Several other sexual assault accusations have been leveled against the Supreme Court nominee, including an account from a woman who was a student at Yale with him and told the New Yorker that Kavanaugh drunkenly exposed himself to her and forced her to touch his penis without her consent during their freshman year. But the accusation from Ford was the centerpiece of the Senate Judiciary Committee’s extraordinary hearing on Thursday, when both Ford and Kavanaugh gave their accounts (Kavanaugh strongly denied assaulting Ford or anyone). It seems likely that the FBI will focus on Ford’s story in the coming week.

That’s why Judge is so crucial — he was allegedly there. He was a close friend of Kavanaugh’s during their years together at Georgetown Preparatory School, and in a 1997 memoir of those times, Judge wrote extensively about blackout drinking, house parties, and aggressive sexual contact with girls from other schools (Georgetown Prep is an all-boys Catholic school). Judge has stated in two letters to the Senate committee that he does not recall an event of the sort that Ford has described, but that is hardly the end of the story, as far as the FBI should be concerned.

Here are some of the questions the FBI should ask him.

Did You See Brett Kavanaugh Assault Christine Blasey Ford?

This is an obvious question, and Judge has already provided an answer of sorts — that he can’t recall anything. In his second letter to the committee, submitted after Ford testified on Thursday, Judge wrote to the senators, “I do not recall the events described by Dr. Ford in her testimony before the U.S. Senate Judiciary Committee today. I never saw Brett act in the manner Dr. Ford describes.”

Judge wrote about his blackout drinking in his memoir, so his lack of recall, if that’s what it really is, does not mean everything. In the memoir, “Wasted: Tales of a GenX Drunk,” Judge acknowledged that “for years I did little else but drink, and slowly my brain and body deteriorated.” He recalled that on one occasion, waking up after a night of heavy drinking that he couldn’t remember, “I started to panic, terrified of what I could have done during the blackout. I could have done anything and not know it — I could have murdered somebody.”

So the obvious question is just the beginning of things.

Where Were You on the Night of July 1, 1982?

This has emerged as an unexpectedly key question. Earlier this month, Kavanaugh released copies of his calendars from the summer of 1982, to show that he was away for much of the time and did not have a lot of nights on which he might have attended a gathering of the sort described by Ford. But a slightly offhand remark by Ford has turned the calendars from exculpatory to potentially incriminating.

The date of the assault is a matter of controversy. The fact that Ford hasn’t been able to pinpoint it — she has said it was sometime in the summer of 1982 — has given weight to suggestions that her memory is unreliable or the attack didn’t happen. But in her testimony to the Senate, Ford mentioned that about six to eight weeks after the assault, she ran into Judge at the Potomac Village Safeway where he was working. “I could be more helpful to everyone if I knew the date [Mark Judge] worked at the Safeway,” she said.

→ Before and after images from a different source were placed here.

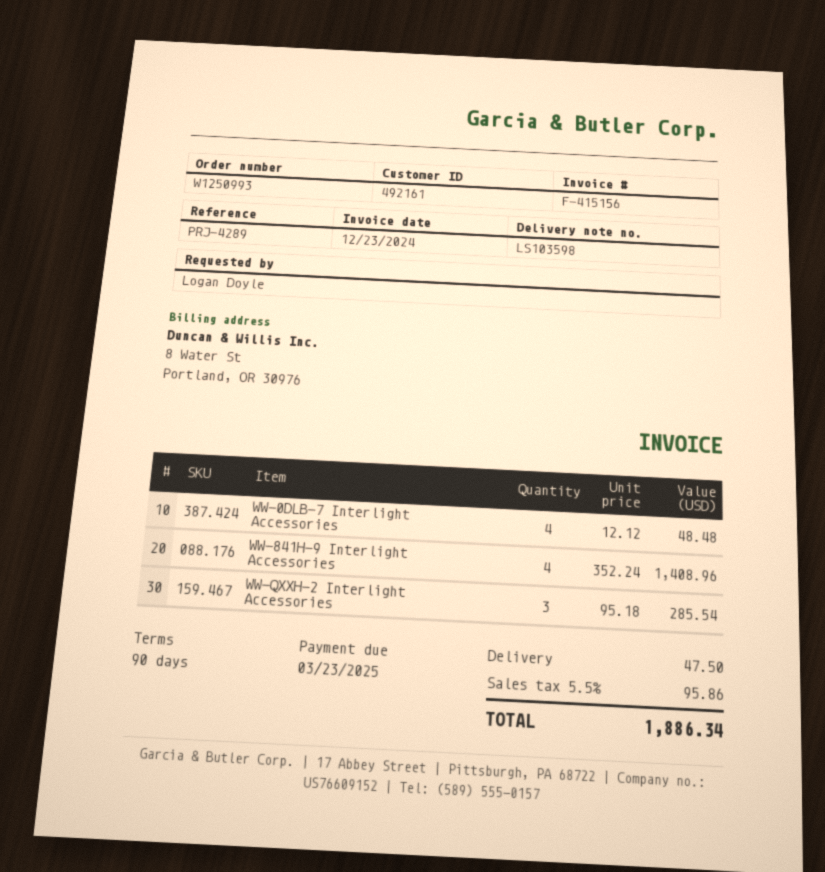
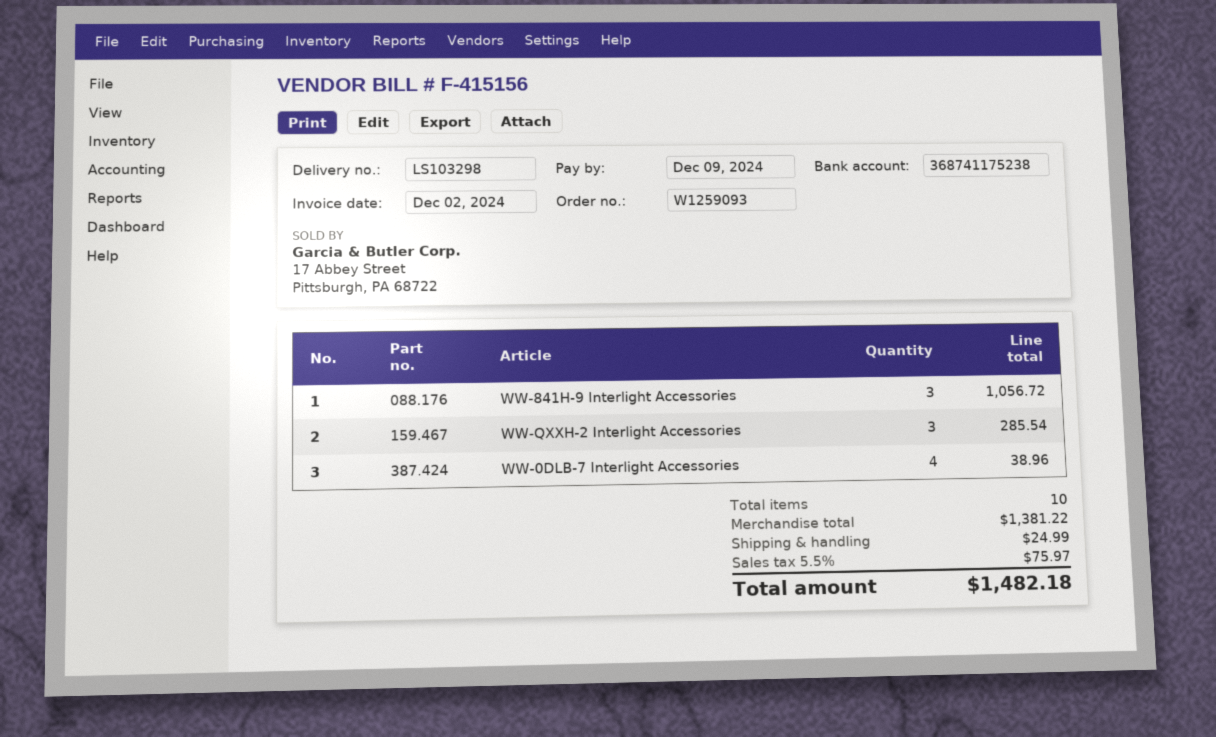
order number: W1250993 -> W1259093
delivery note number: LS103598 -> LS103298
invoice date: 2024-12-23 -> 2024-12-02
due date: 2025-03-23 -> 2024-12-09
WW-0DLB-7 Interlight Accessories: 4 for 48.48 -> 4 for 38.96
WW-841H-9 Interlight Accessories: 4 for 1408.96 -> 3 for 1056.72
shipping: 47.50 -> 24.99
tax: 5.5% = 95.86 -> 5.5% = 75.97
total: 1886.34 -> 1482.18

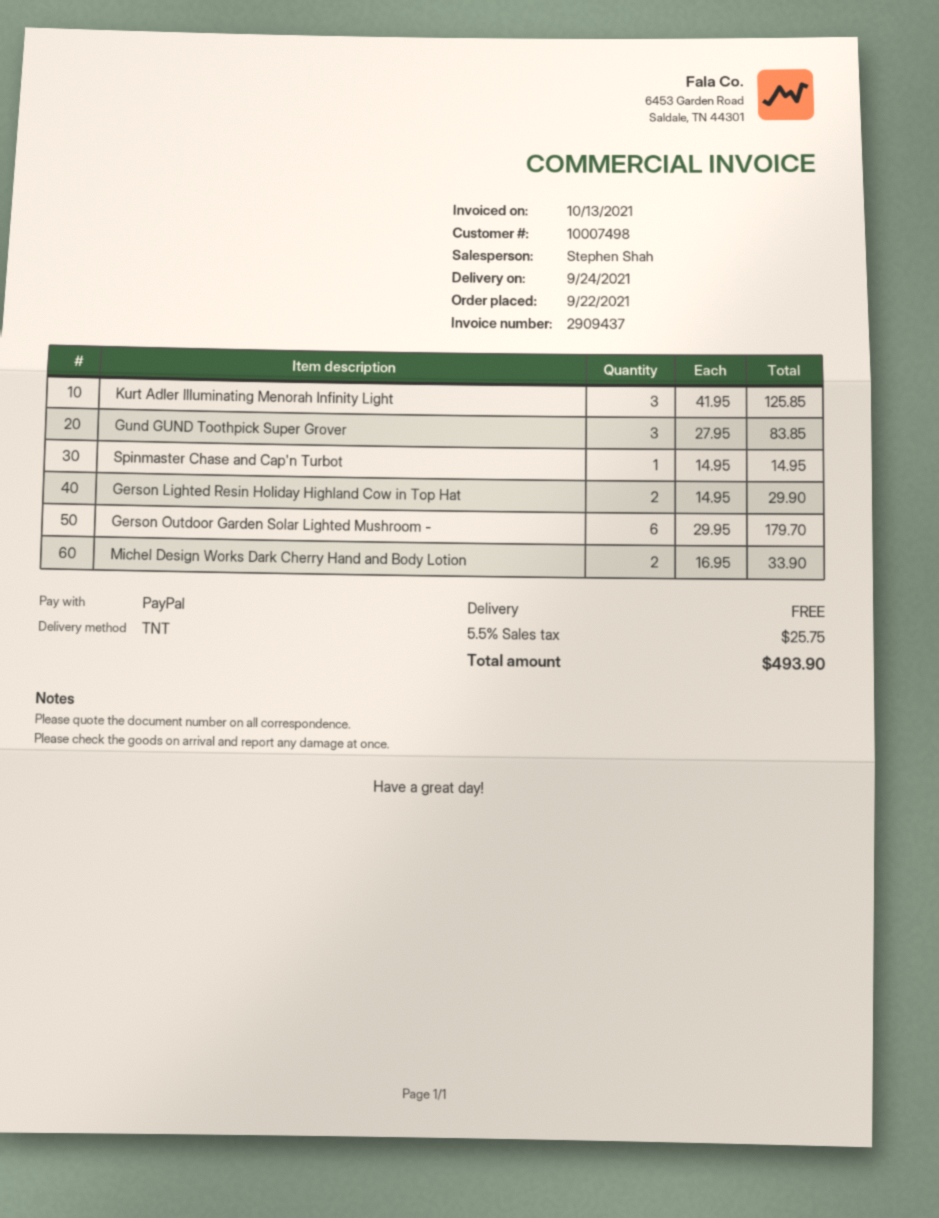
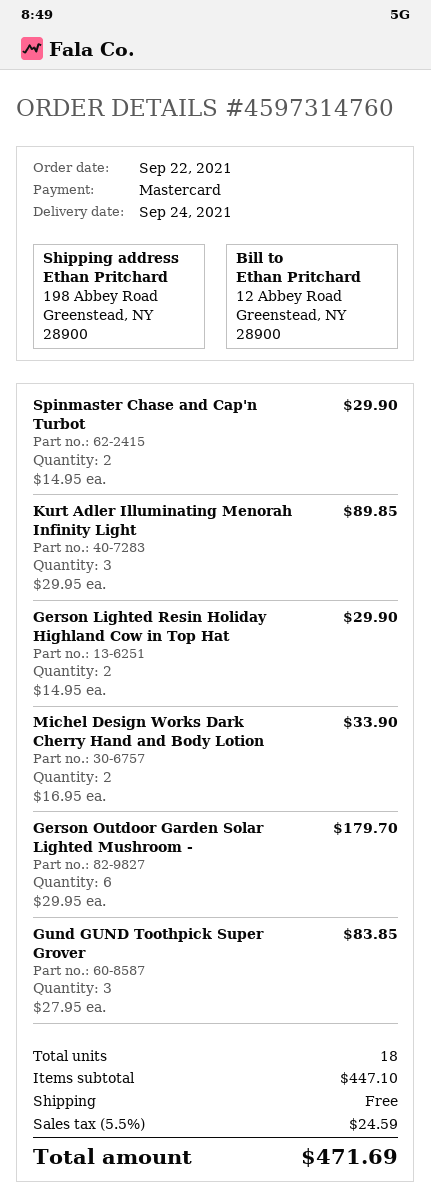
payment method: PayPal -> Mastercard
Kurt Adler Illuminating Menorah Infinity Light: 3 x 41.95 = 125.85 -> 3 x 29.95 = 89.85
Spinmaster Chase and Cap'n Turbot: 1 x 14.95 = 14.95 -> 2 x 14.95 = 29.90
tax: 5.5% = 25.75 -> 5.5% = 24.59
total: 493.90 -> 471.69

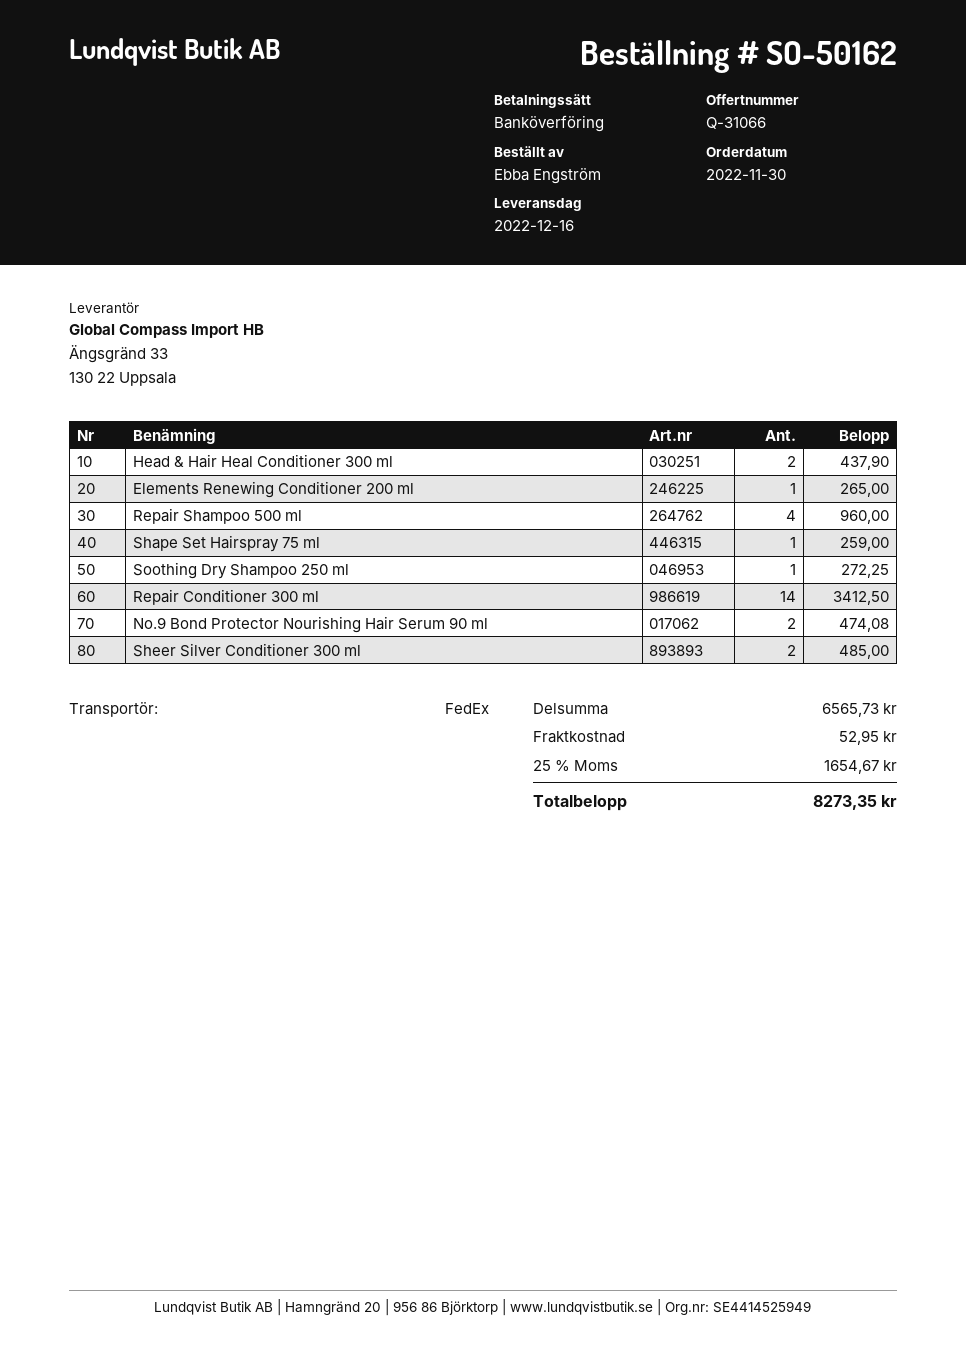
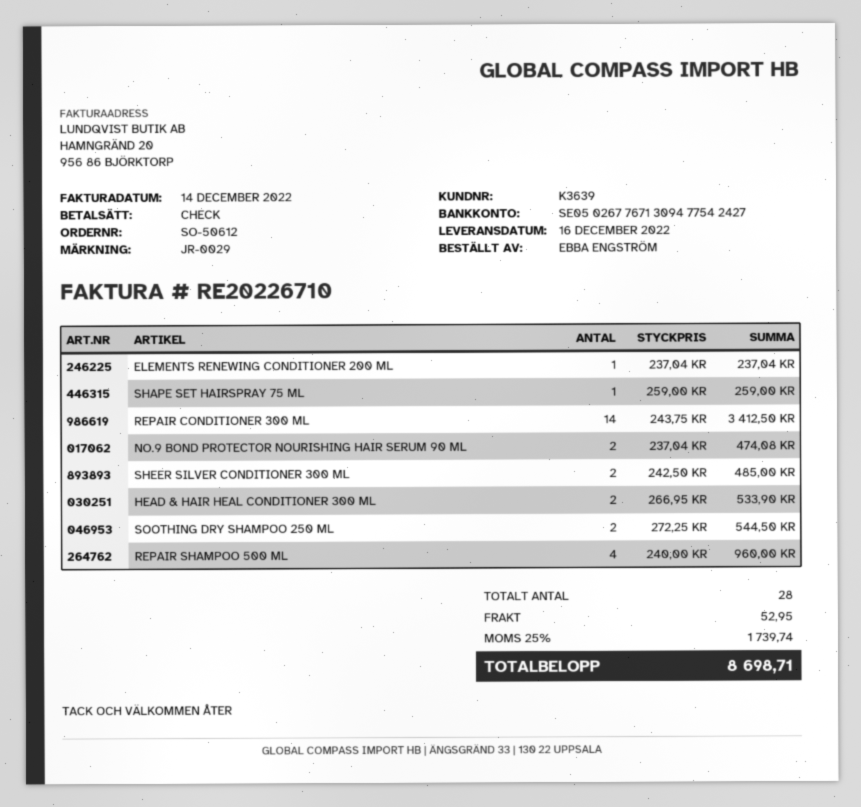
order number: SO-50162 -> SO-50612
payment method: bank transfer -> cheque
Head & Hair Heal Conditioner 300 ml: 2 for 437.90 -> 2 for 533.90
Elements Renewing Conditioner 200 ml: 1 for 265.00 -> 1 for 237.04
Soothing Dry Shampoo 250 ml: 1 for 272.25 -> 2 for 544.50
tax: 25% = 1654.67 -> 25% = 1739.74
total: 8273.35 -> 8698.71

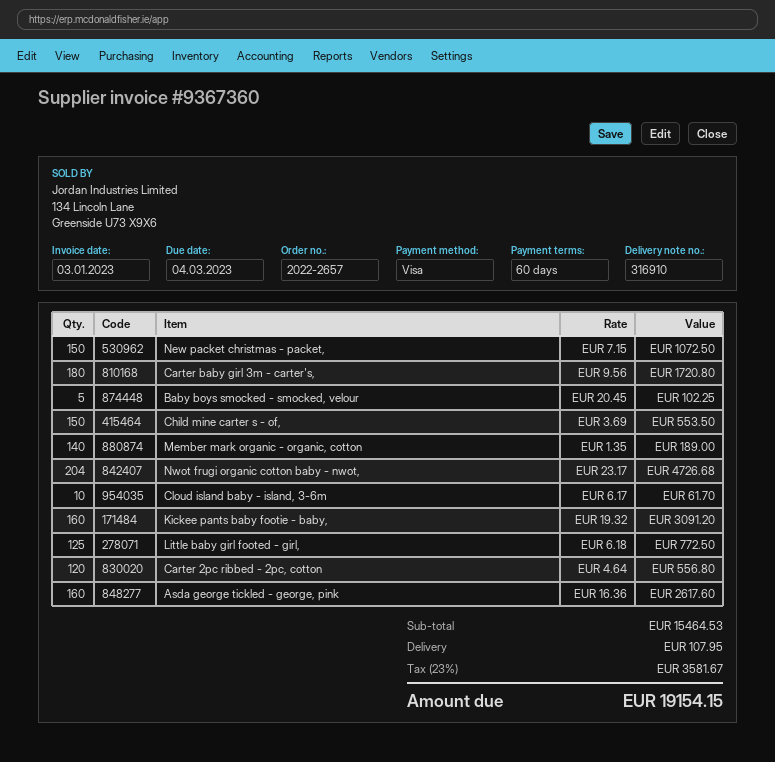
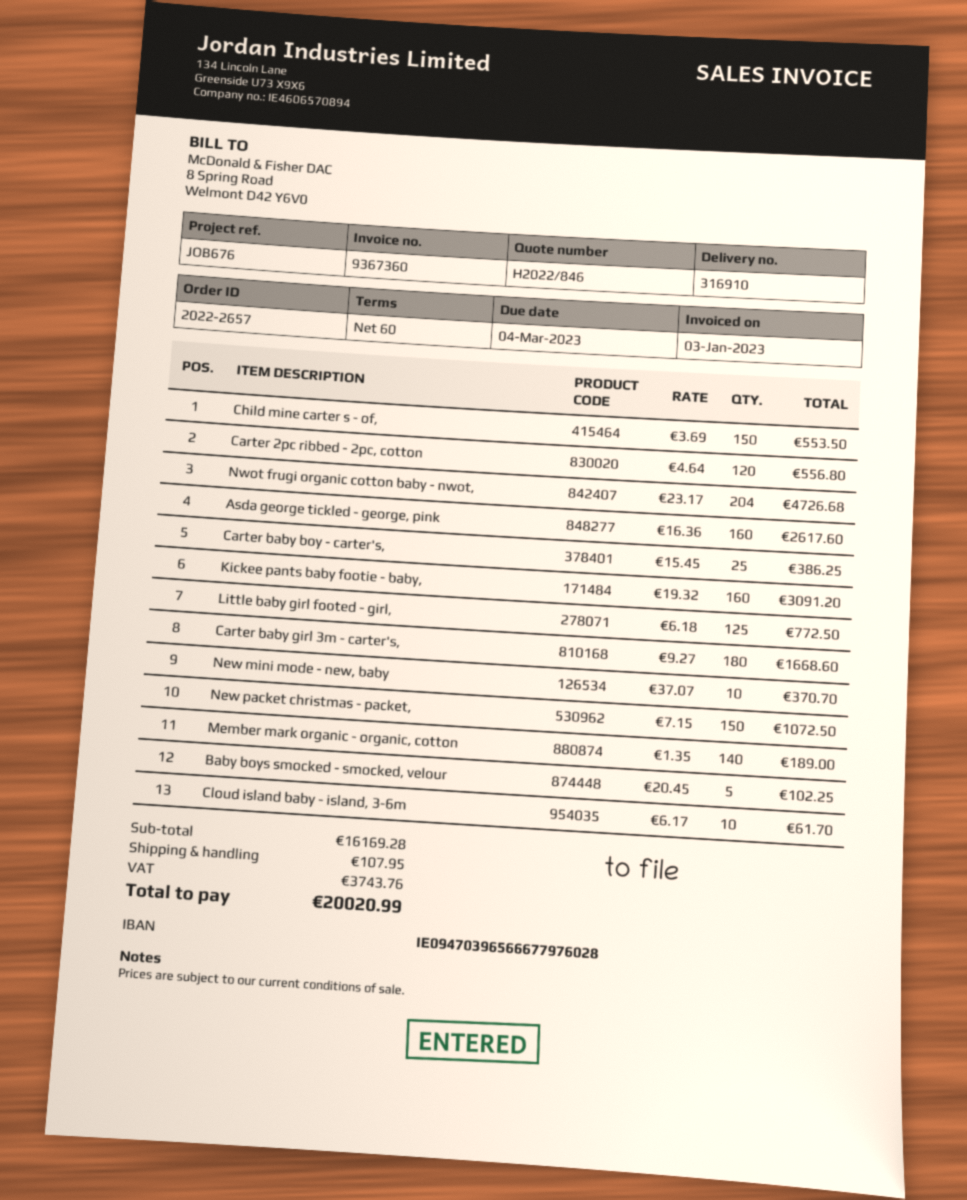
Carter baby girl 3m - carter's,: 180 x 9.56 = 1720.80 -> 180 x 9.27 = 1668.60
Carter baby boy - carter's,: none -> 25 x 15.45 = 386.25
New mini mode - new, baby: none -> 10 x 37.07 = 370.70
subtotal: 15464.53 -> 16169.28
tax: 3581.67 -> 3743.76
total: 19154.15 -> 20020.99

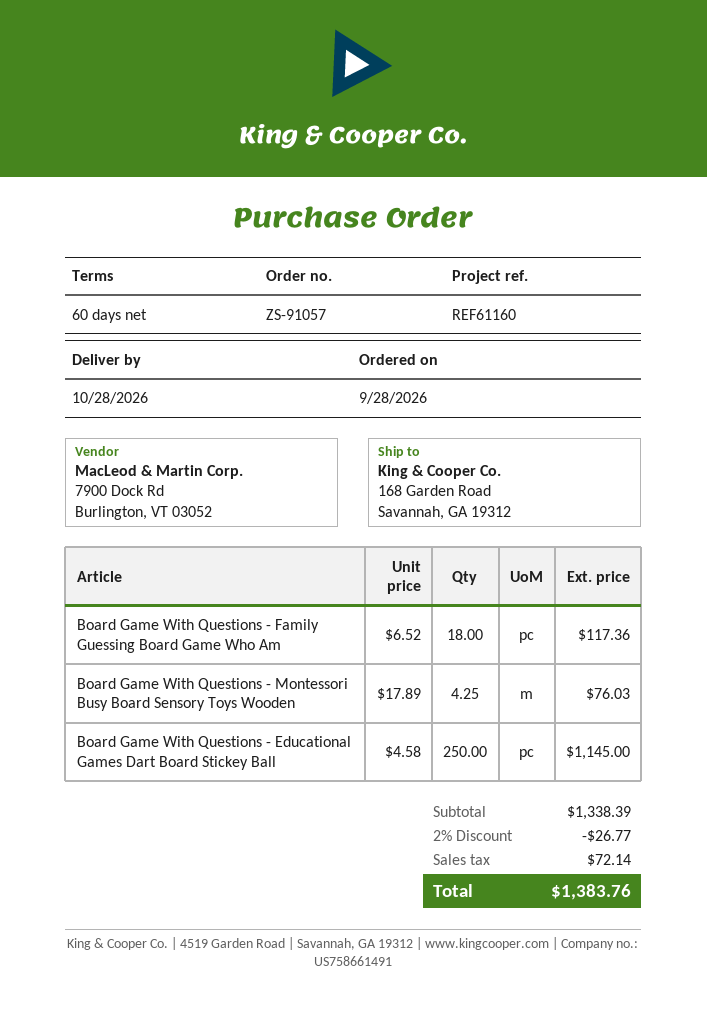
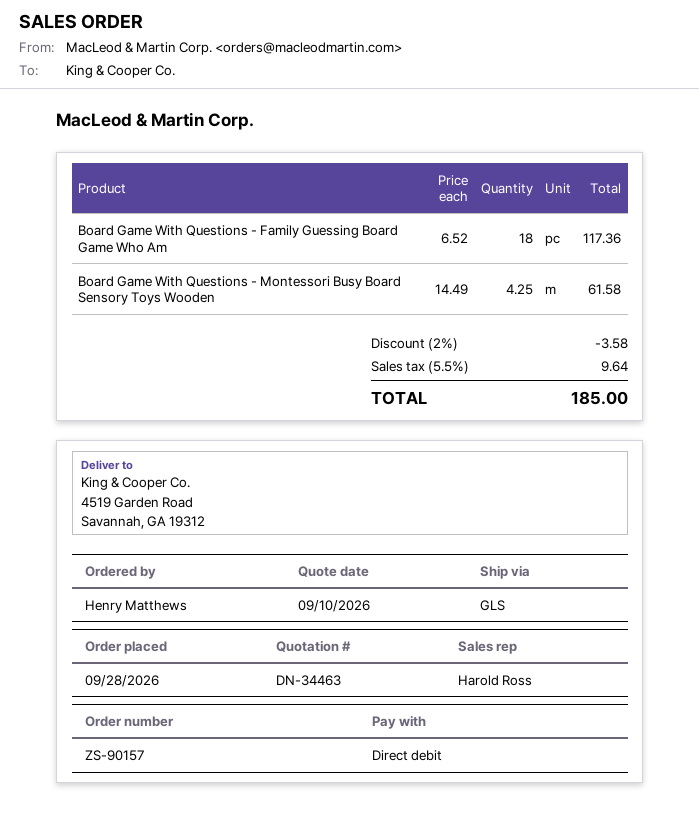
order number: ZS-91057 -> ZS-90157
ship to: 168 Garden Road, Savannah, GA 19312 -> 4519 Garden Road, Savannah, GA 19312
Board Game With Questions - Montessori Busy Board Sensory Toys Wooden: 4.25 x 17.89 = 76.03 -> 4.25 x 14.49 = 61.58
Board Game With Questions - Educational Games Dart Board Stickey Ball: 250 x 4.58 = 1145.00 -> none
discount: 2% = 26.77 -> 2% = 3.58
tax: 72.14 -> 9.64
total: 1383.76 -> 185.00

As it happens, Judge wrote in his book that in the summer of 1982, he worked for a few weeks at a supermarket to earn money for football camp. Camp started on August 22, according to Kavanaugh’s calendar. That would put Judge’s supermarket work in early to mid-August. As it turns out, there’s an entry on Kavanaugh’s calendar for July 1 — about six weeks before Ford saw Judge in the Safeway — in which Kavanaugh noted an outing with several of his male friends. “Go to Timmy’s for skis w/ Judge, Tom, PJ, Bernie, Squi,” it says. Kavanaugh said in his testimony that “skis” was short for “brewskis” — beer — and he gave the full names for that evening’s participants.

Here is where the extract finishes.